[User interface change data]
┄┄┄┄┄┄┄┄┄┄┄┄┄┄┄┄┄┄┄┄
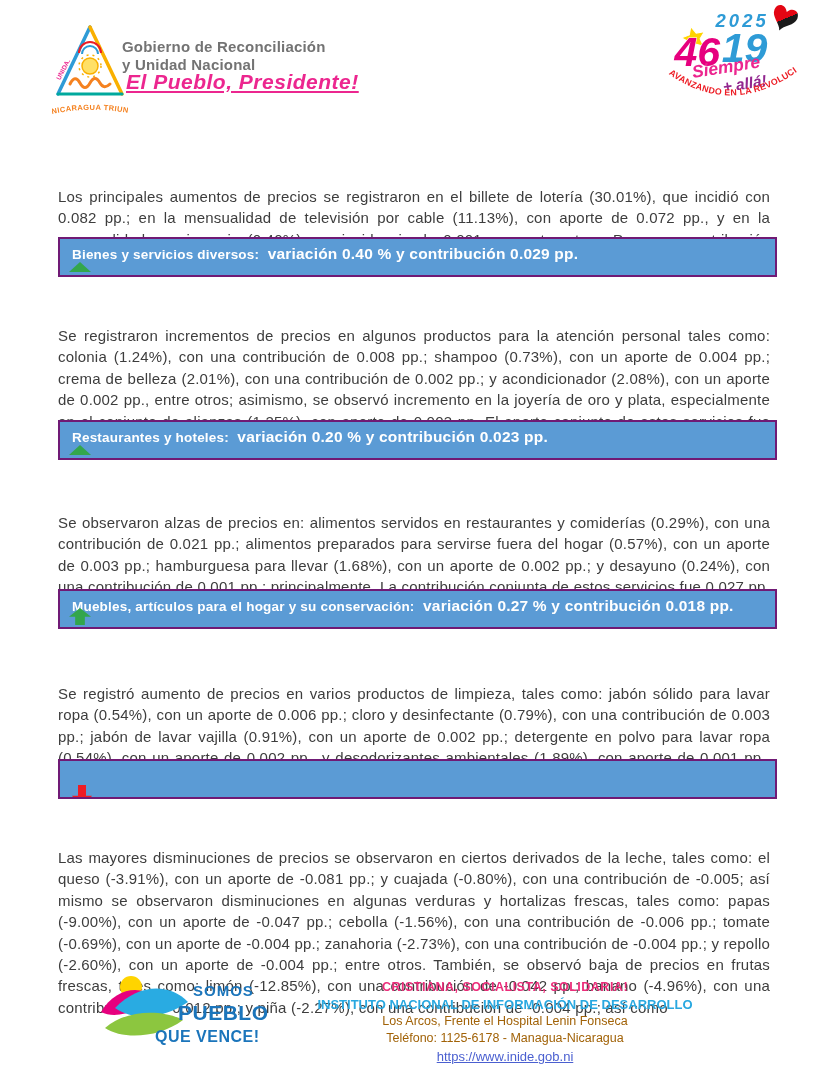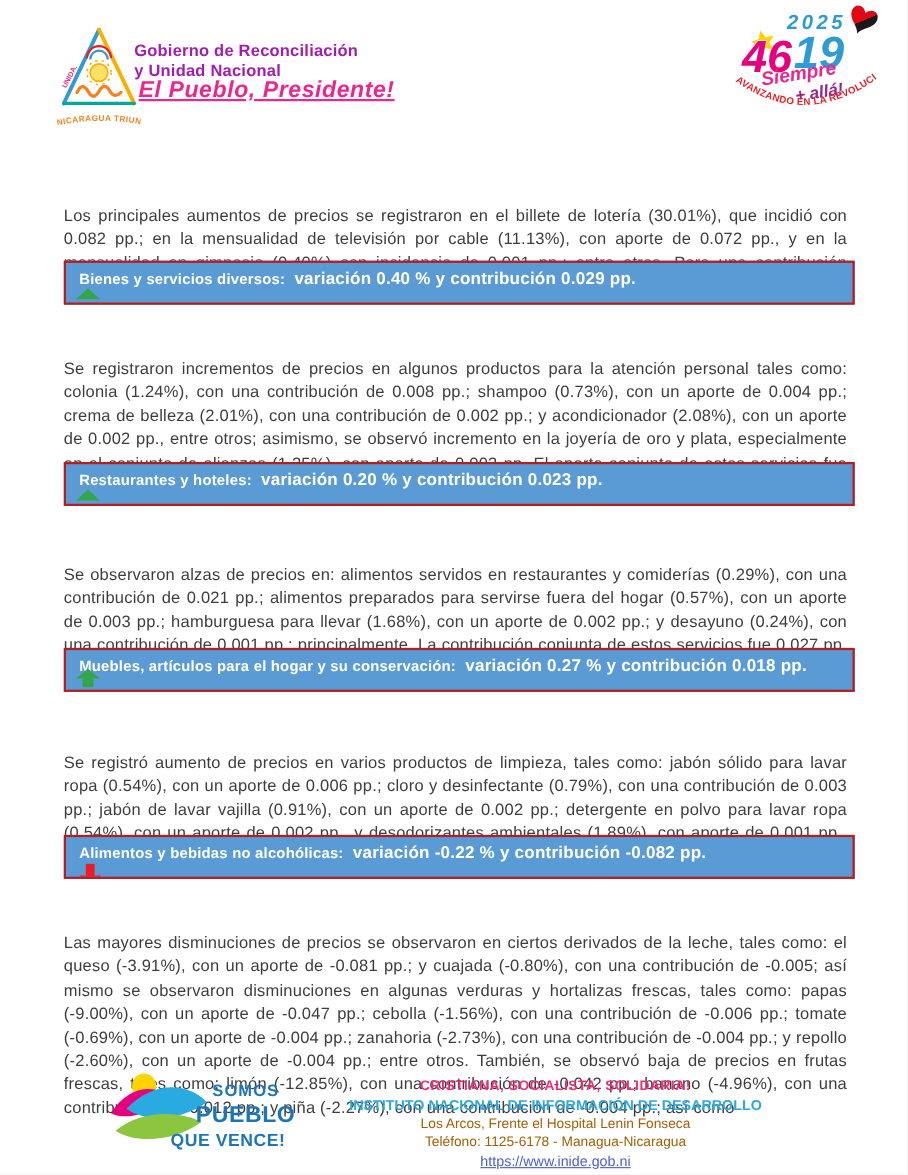--- a/index.html
+++ b/index.html
@@ -5,35 +5,35 @@
   * { margin:0; padding:0; box-sizing:border-box; }
   html,body { background:#e9e9e9; }
   .page {
     position:relative; width:825px; height:1068px; margin:0 auto;
     background:#ffffff; overflow:hidden;
     font-family:"Liberation Sans", sans-serif;
   }
   
   .hdr-left { position:absolute; left:52px; top:20px; width:300px; height:105px; }
   .hdr-left svg { position:absolute; left:0; top:2px; }
-  .gob-lines { position:absolute; left:70px; top:18px; color:#a21caf; font-weight:bold;
+  .gob-lines { position:absolute; left:70px; top:18px; color:#737373; font-weight:bold;
                font-size:15px; line-height:18px; letter-spacing:0.2px; }
   .gob-script { position:absolute; left:74px; top:50px; color:#ec268f; font-weight:bold;
                 font-style:italic; font-size:21px; letter-spacing:0.5px; white-space:nowrap;text-decoration:underline; }
   .hdr-right { position:absolute; left:643px; top:2px; width:180px; height:115px; }
   
   .para {
     position:absolute; left:58px; width:712px;
     font-size:15px; line-height:21.4px; letter-spacing:0.2px;
     color:#3d3d3d; text-align:justify;margin-top:36px;
   }
   
   .bar {
     position:absolute; left:58px; width:719px; height:40px;
-    background:#5b9bd5; border:2px solid #b91c1c;
+    background:#5b9bd5; border:2px solid #701a75;
     overflow:hidden;
   }
   .bar-text { display:block; padding:6px 12px 0 12px; white-space:nowrap; }
   .bar-title { color:#ffffff; font-weight:bold; font-size:13.5px; letter-spacing:0.2px; }
   .bar-stat  { color:#ffffff; font-weight:bold; font-size:15.5px; letter-spacing:0.2px; margin-left:4px; }
   .arrow-tri {
     position:absolute; left:9px; bottom:3px; width:0; height:0;
     border-left:11px solid transparent; border-right:11px solid transparent;
     border-bottom:10px solid #33a64c;
   }
@@ -130,24 +130,20 @@
   <div class="bar" style="top:589px">
     <span class="bar-text">
       <span class="bar-title">Muebles, artículos para el hogar y su conservación:</span>
       <span class="bar-stat">variación 0.27 % y contribución 0.018 pp.</span>
     </span>
     <span class="arrow-block-up"></span>
   </div>
   <p class="para" style="top:647px">Se registró aumento de precios en varios productos de limpieza, tales como: jabón sólido para lavar ropa (0.54%), con un aporte de 0.006 pp.; cloro y desinfectante (0.79%), con una contribución de 0.003 pp.; jabón de lavar vajilla (0.91%), con un aporte de 0.002 pp.; detergente en polvo para lavar ropa (0.54%), con un aporte de 0.002 pp., y desodorizantes ambientales (1.89%), con aporte de 0.001 pp., entre otros. En conjunto estos productos incidieron en 0.014 pp. a la variación del mes.</p>
 
   <div class="bar" style="top:759px">
-    <span class="bar-text">
-      <span class="bar-title">Alimentos y bebidas no alcohólicas:</span>
-      <span class="bar-stat">variación -0.22 % y contribución -0.082 pp.</span>
-    </span>
     <span class="arrow-block-down"></span>
   </div>
   <p class="para" style="top:811px">Las mayores disminuciones de precios se observaron en ciertos derivados de la leche, tales como: el queso (-3.91%), con un aporte de -0.081 pp.; y cuajada (-0.80%), con una contribución de -0.005; así mismo se observaron disminuciones en algunas verduras y hortalizas frescas, tales como: papas (-9.00%), con un aporte de -0.047 pp.; cebolla (-1.56%), con una contribución de -0.006 pp.; tomate (-0.69%), con un aporte de -0.004 pp.; zanahoria (-2.73%), con una contribución de -0.004 pp.; y repollo (-2.60%), con un aporte de -0.004 pp.; entre otros. También, se observó baja de precios en frutas frescas, tales como: limón (-12.85%), con una contribución de -0.042 pp.; banano (-4.96%), con una contribución de -0.012 pp.; y piña (-2.27%), con una contribución de -0.004 pp.; así como</p>
 
   <div class="ftr-logo">
     <svg width="175" height="85" viewBox="0 0 175 85">
       <circle cx="38" cy="17" r="11" fill="#ffd400"></circle>
       <path d="M 8,42 C 22,18 48,14 62,28 C 48,40 24,50 8,42 Z" fill="#e6007e"></path>
       <path d="M 22,38 C 47,12 78,14 95,32 C 72,48 42,52 22,38 Z" fill="#29abe2"></path>
       <path d="M 12,58 C 35,38 72,40 90,50 C 66,68 30,70 12,58 Z" fill="#8cc63f"></path>

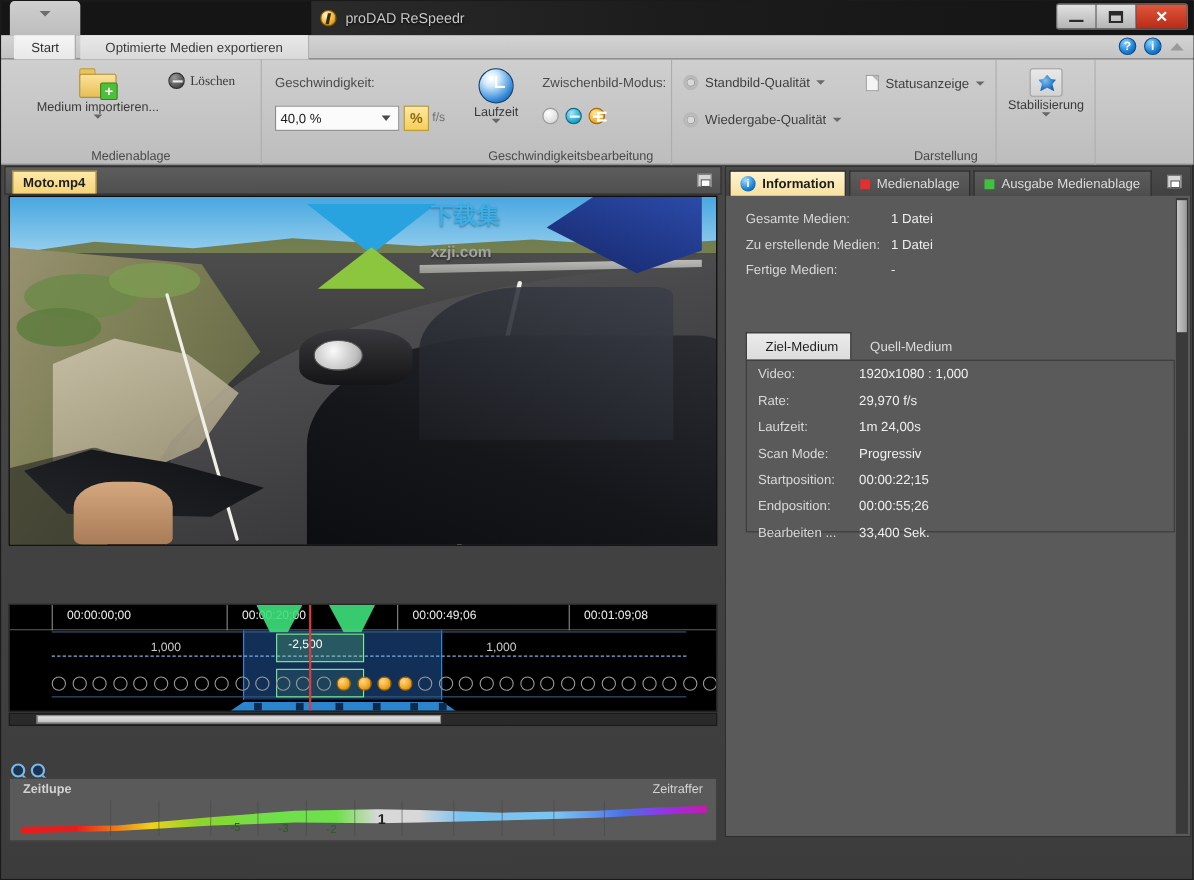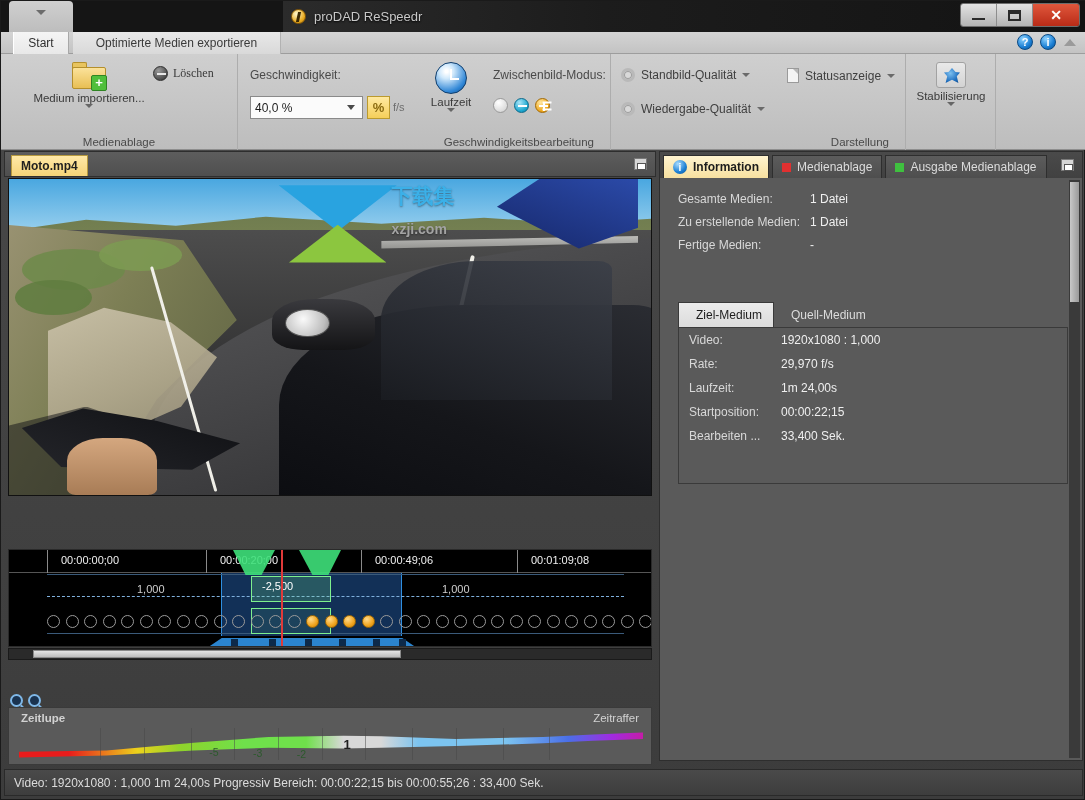--- a/index.html
+++ b/index.html
@@ -659,29 +659,36 @@
       </div>
       <div class="irow">
         <span class="k">Rate:</span>
         <span class="v">29,970 f/s</span>
       </div>
       <div class="irow">
         <span class="k">Laufzeit:</span>
         <span class="v">1m 24,00s</span>
       </div>
       <div class="irow">
+        <span class="k">Scan Mode:</span>
+        <span class="v">Progressiv</span>
+      </div>
+      <div class="irow">
         <span class="k">Startposition:</span>
         <span class="v">00:00:22;15</span>
       </div>
       <div class="irow">
+        <span class="k">Endposition:</span>
+        <span class="v">00:00:55;26</span>
+      </div>
+      <div class="irow">
         <span class="k link">Bearbeiten ...</span>
         <span class="v">33,400 Sek.</span>
       </div>
     </div>
 
     <div class="vscroll">
       <div class="vthumb"></div>
     </div>
   </div>
 
-  <div class="statusbar">Video: 1920x1080 : 1,000  1m 24,00s  Progressiv  Bereich: 00:00:22;15 bis 00:00:55;26 : 33,400 Sek.</div>
 
 </div>
 
 </body></html>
┄┄┄┄┄┄┄┄┄┄┄┄┄┄┄┄┄┄┄┄
WORK TASK: In the records, which lines mention the word "title"? Copy those lines.

REPLY TO THE EXERCISE:
   .bar-title { color:#ffffff; font-weight:bold; font-size:13.5px; letter-spacing:0.2px; }
       <span class="bar-title">Muebles, artículos para el hogar y su conservación:</span>
-      <span class="bar-title">Alimentos y bebidas no alcohólicas:</span>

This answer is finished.